Increased maternal mortality due to serious anesthetic complications in patients undergoing caesarean section has also been described .
The occurrence of gestational diabetes, however has not been previously described in literature, although polyhydramnios is common, but this has been attributed to reduced fetal swallowing as discussed above [4,19,20].Among the various reported cases , as well as some survey- based studies published describing different pregnancy-related complications in patients with DM, there has been no mention of evaluating these women for glucose intolerance during their pregnancies.
Khan et al.  described a 39 year old multiparous female with strong family history of DM, giving birth to a large (4,500 gm) baby, with associated mild polyhydramnios, however her glucose profile was not described in the report.
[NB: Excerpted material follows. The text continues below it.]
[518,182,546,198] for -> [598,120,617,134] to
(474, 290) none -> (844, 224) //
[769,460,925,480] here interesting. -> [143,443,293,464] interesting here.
We would advise all patients with known Dystrophia Myotonica or if they harbor symptoms of myotonia to be assessed for gestational diabetes during pregnancy.
Pregnancy in patients with DM is a rarely reported entity that carries significant morbidity and mortality both to the mother and the fetus.
In light of the known association between DM and insulin insensitivity, pregnant patients with DM should be screened during their pregnancy to identify those with GDM and optimize their blood sugar control to minimize the risk of complications both to the mother and her fetus.